Dataset extract section start
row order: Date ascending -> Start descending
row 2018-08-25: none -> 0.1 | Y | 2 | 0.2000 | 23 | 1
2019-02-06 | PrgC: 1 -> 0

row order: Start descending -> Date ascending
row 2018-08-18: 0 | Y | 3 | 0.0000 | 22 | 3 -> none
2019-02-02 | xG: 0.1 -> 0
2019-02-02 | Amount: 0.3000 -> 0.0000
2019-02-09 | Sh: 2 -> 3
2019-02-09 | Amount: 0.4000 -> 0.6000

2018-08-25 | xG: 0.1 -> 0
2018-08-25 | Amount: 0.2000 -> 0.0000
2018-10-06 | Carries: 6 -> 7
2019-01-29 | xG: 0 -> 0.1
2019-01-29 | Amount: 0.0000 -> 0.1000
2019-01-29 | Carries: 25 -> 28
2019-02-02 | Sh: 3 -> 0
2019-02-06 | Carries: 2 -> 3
Dataset extract section end
- [Your assignment]: Each line above should be reproduced exactly, with nothing omitted.

- [Result of this exercise]:
row order: Date ascending -> Start descending
row 2018-08-25: none -> 0.1 | Y | 2 | 0.2000 | 23 | 1
2019-02-06 | PrgC: 1 -> 0

row order: Start descending -> Date ascending
row 2018-08-18: 0 | Y | 3 | 0.0000 | 22 | 3 -> none
2019-02-02 | xG: 0.1 -> 0
2019-02-02 | Amount: 0.3000 -> 0.0000
2019-02-09 | Sh: 2 -> 3
2019-02-09 | Amount: 0.4000 -> 0.6000

2018-08-25 | xG: 0.1 -> 0
2018-08-25 | Amount: 0.2000 -> 0.0000
2018-10-06 | Carries: 6 -> 7
2019-01-29 | xG: 0 -> 0.1
2019-01-29 | Amount: 0.0000 -> 0.1000
2019-01-29 | Carries: 25 -> 28
2019-02-02 | Sh: 3 -> 0
2019-02-06 | Carries: 2 -> 3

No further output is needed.